Although the city Attorney, Mike Garcia, representing Najarian, had asked U.S. District Court Judge Dolly Gee to throw out the complaint, she denied the city’s request due to new facts presented by Steven Gallegos, the anti-smoking advocate.
“The new facts in the complaint, accepted by the judge at true, establish that Najarian deprived plaintiff of his constitutional rights, by complaining to hospital administrative officials regarding Gallegos, causing his termination from Glendale Adventist Medical Center, in retaliation for his exercising his 1st Amendment rights under the U.S. Constitution,” Gee wrote in her order.
Garcia said in an email, “Based on our understanding of the actual facts, however, the basic allegation is untrue and we are confident we will prevail at the next stage of the litigation,”
In May, Gee had dismissed Gallegos’ original multi-million dollar complaint filed in December 2012 because it lacked evidence. However, she allowed him to amend and resubmit it with new facts, which he did last June. In the amended complaint, Gallegos’ attorney focused on the city’s close relationship with the hospital and Gallegos’ claim that his boss told him Najarian insisted on his firing.
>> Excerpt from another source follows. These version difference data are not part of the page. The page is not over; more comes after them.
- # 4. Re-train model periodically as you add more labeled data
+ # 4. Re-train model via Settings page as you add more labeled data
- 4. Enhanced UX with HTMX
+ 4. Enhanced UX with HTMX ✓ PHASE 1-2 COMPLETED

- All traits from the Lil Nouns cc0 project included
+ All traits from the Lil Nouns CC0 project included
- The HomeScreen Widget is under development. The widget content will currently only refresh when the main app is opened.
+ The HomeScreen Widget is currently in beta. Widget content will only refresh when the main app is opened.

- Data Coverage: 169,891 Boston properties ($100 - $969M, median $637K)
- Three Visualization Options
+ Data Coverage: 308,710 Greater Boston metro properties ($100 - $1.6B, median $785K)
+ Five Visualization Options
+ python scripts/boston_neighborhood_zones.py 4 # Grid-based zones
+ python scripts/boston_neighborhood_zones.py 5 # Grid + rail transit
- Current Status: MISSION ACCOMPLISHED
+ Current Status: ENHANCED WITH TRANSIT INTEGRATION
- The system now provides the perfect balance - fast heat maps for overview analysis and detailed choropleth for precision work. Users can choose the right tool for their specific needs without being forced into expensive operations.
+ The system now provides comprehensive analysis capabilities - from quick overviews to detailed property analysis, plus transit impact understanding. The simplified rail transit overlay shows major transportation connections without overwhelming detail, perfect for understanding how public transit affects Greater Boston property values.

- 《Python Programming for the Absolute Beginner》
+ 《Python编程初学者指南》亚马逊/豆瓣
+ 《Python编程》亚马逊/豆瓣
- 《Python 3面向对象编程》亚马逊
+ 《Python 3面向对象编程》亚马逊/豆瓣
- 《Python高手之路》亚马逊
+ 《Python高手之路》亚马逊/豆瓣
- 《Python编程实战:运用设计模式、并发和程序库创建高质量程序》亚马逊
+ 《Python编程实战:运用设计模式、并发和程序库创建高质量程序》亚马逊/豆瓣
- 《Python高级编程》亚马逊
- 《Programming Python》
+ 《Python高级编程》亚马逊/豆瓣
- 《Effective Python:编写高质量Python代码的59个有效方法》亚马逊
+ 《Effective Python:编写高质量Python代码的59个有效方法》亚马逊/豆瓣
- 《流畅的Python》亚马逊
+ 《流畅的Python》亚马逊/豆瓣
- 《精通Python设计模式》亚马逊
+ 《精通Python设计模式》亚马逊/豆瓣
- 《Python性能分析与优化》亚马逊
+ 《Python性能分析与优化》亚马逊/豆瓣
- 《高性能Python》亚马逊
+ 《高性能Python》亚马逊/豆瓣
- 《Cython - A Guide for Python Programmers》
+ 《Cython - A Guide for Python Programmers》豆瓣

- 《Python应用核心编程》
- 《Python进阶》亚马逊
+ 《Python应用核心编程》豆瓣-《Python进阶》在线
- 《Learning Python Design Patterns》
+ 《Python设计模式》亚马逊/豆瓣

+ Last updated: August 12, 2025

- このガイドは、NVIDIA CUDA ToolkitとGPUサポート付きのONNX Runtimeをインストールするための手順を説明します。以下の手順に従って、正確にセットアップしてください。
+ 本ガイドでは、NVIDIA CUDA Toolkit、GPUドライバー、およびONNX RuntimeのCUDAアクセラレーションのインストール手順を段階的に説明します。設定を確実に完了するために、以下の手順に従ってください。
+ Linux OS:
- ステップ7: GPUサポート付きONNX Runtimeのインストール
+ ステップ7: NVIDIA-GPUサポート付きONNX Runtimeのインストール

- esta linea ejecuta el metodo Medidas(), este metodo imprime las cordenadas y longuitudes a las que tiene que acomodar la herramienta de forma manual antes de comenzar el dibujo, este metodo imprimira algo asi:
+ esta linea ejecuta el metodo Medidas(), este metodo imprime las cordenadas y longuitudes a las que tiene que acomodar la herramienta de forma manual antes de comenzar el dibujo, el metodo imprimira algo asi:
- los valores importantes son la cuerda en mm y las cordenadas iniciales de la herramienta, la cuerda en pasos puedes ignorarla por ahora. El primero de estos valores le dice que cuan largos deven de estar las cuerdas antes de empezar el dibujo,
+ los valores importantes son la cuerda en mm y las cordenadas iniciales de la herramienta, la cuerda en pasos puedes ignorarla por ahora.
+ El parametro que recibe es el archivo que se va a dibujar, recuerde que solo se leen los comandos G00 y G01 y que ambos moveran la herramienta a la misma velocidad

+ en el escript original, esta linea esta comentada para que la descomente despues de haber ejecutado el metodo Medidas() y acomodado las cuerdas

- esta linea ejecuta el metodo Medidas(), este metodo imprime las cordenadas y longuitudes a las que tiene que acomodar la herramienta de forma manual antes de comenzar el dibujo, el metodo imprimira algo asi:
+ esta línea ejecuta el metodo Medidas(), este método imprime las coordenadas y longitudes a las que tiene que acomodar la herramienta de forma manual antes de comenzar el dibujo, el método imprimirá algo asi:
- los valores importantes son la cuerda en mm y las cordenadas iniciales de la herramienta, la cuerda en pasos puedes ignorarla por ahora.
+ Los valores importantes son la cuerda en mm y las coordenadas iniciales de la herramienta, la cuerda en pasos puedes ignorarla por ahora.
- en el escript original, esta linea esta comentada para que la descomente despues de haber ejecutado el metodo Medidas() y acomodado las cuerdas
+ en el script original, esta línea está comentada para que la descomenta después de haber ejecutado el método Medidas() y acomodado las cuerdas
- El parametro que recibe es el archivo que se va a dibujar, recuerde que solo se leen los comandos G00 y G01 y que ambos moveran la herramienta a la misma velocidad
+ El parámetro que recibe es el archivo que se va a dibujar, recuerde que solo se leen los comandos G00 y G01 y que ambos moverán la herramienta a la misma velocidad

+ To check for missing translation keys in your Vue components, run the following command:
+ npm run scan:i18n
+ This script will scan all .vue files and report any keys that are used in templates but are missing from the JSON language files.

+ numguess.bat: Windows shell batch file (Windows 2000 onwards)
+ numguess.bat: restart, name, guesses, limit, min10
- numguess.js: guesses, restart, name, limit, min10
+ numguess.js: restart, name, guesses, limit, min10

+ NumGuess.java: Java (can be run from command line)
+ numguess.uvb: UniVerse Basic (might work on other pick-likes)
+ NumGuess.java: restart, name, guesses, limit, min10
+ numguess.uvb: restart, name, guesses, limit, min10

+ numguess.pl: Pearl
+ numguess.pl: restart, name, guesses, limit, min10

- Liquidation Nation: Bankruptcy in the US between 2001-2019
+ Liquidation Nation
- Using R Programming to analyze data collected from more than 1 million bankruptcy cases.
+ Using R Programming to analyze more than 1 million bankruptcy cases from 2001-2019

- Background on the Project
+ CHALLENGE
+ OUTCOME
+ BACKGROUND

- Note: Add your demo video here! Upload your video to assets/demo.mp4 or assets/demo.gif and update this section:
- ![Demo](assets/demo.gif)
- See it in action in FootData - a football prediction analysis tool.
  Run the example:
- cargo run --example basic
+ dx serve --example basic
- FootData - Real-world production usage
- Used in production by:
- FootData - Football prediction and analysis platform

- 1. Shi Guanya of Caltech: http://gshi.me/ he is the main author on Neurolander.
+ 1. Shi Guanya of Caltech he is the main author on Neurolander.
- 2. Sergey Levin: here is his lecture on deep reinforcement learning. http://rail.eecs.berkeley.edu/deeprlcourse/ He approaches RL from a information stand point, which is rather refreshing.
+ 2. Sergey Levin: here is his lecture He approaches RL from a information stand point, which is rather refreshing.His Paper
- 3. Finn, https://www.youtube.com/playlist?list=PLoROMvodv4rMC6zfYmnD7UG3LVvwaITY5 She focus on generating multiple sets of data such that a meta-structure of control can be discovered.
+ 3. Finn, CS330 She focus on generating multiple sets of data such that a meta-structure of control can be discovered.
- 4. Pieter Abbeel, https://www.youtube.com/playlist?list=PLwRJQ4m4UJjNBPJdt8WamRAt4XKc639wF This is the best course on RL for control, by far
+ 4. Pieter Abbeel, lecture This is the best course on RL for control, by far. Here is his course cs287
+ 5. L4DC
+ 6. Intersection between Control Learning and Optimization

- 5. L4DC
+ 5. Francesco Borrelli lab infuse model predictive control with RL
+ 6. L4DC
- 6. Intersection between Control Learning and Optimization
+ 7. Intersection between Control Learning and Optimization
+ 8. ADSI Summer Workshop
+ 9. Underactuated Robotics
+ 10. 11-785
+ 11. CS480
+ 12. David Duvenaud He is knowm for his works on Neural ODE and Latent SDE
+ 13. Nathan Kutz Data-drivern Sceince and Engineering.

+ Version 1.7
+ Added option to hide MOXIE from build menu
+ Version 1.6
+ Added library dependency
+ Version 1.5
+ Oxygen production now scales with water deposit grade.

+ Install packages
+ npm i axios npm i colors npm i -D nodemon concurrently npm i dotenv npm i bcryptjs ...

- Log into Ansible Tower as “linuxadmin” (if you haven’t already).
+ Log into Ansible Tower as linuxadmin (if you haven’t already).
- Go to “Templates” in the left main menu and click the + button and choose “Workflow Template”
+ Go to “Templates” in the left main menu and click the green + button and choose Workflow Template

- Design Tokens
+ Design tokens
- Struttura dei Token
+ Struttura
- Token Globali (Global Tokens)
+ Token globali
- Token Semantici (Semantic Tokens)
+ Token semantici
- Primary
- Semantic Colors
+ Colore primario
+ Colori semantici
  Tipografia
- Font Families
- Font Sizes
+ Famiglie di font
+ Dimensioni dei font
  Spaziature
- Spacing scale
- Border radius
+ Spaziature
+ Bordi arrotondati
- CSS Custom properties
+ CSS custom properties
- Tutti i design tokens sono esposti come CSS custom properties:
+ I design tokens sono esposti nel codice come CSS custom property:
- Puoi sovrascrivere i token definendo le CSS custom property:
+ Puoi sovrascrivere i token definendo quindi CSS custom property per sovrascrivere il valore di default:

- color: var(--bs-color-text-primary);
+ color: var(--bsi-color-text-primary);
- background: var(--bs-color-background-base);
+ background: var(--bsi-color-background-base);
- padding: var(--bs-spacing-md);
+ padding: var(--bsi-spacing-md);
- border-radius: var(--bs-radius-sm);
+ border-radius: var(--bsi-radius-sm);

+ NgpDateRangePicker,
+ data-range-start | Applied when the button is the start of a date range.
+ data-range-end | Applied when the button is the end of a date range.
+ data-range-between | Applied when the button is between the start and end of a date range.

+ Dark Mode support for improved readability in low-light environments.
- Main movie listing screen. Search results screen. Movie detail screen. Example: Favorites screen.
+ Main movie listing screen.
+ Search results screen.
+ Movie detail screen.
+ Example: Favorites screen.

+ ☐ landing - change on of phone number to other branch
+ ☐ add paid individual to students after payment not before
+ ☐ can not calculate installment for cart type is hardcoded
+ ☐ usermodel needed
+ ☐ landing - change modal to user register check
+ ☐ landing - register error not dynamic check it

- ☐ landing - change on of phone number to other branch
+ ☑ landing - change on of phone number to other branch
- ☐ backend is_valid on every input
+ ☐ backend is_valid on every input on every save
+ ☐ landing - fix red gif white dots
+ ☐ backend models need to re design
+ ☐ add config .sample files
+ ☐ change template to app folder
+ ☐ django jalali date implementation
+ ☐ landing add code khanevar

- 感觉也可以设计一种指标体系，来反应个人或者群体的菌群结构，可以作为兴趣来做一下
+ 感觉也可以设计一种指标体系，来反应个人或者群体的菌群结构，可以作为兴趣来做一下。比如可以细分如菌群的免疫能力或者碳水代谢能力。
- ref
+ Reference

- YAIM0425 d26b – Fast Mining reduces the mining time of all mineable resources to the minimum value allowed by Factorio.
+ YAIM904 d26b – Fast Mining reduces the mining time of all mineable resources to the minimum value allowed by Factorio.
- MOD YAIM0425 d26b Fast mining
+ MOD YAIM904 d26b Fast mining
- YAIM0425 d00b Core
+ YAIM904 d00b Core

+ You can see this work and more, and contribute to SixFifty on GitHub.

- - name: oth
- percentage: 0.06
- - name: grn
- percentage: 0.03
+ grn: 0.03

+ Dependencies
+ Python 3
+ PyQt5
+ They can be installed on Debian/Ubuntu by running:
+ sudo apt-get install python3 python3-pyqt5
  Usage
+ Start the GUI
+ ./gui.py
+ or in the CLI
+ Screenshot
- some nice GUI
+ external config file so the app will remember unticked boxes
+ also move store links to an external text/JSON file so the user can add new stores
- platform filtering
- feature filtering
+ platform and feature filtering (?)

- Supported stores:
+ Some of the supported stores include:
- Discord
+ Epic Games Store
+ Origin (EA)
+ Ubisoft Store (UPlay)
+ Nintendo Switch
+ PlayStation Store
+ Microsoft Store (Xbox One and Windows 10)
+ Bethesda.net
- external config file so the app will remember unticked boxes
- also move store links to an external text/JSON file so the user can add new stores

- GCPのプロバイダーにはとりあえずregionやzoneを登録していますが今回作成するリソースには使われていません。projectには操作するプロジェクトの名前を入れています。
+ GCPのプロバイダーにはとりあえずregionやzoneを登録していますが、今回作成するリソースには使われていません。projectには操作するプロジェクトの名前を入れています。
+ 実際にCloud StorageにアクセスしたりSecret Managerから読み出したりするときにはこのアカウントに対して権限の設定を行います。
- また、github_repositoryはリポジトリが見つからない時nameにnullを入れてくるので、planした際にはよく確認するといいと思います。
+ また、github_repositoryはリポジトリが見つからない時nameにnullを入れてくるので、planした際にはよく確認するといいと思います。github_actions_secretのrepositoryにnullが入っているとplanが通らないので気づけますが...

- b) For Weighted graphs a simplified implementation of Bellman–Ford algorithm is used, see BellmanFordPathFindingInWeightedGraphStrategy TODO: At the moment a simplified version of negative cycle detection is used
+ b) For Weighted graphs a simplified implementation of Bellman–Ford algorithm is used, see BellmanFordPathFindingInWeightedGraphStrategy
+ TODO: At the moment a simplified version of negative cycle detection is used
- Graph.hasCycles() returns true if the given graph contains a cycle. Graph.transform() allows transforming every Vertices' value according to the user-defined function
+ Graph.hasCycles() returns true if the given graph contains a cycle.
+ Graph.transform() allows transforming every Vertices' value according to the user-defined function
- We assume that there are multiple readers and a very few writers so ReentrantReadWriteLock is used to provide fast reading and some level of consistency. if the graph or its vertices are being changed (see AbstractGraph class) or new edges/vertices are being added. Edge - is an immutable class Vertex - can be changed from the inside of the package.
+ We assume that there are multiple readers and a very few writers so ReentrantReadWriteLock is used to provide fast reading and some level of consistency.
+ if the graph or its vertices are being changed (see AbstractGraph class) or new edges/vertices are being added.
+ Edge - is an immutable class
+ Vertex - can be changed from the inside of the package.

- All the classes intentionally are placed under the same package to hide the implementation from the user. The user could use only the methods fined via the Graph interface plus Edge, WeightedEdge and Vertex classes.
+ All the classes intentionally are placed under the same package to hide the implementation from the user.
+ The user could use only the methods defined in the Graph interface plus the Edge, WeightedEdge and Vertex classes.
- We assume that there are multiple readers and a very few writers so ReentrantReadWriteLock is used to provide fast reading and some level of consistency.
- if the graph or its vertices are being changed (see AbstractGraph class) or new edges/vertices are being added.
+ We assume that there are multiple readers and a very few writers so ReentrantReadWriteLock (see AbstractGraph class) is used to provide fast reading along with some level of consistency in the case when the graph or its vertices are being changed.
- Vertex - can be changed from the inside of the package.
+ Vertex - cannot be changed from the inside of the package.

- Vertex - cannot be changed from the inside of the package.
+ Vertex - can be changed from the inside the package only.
Gallegos, was a tobacco outreach worker for GAMC, who lost his job last October. The termination came after he wrote a letter that was published in the Glendale News-Press critical of Najarian, Councilwoman Laura Friedman and former Councilman Rafi Manoukian for voting to lighten smoking restrictions at restaurants with large outdoor dining areas. It also came after he had just received a 3% merit raise in September.
Apparently, Najarian had contacted GAMC’s President, Kevin Roberts, insisting that he terminate Gallegos’s employment. GAMC relies heavily on the City of Glendale’s cooperation concerning various projects, i.e. bonds issuance and Medical Service Zone, etc… indicative that the City of Glendale enjoyed significant influence over GAMC, and that Gallegos’s criticism of the City’s new ordinance was what caused his termination.
“This case is about a citizen’s right to bear their grievances against the city government’s policies and if we don’t have that, then we no longer have freedom, to say what we think, and people will have been silenced out of their own fear of retribution. Gallegos said by phone that he is still looking for work and that his firing has made it difficult for him to find new employement.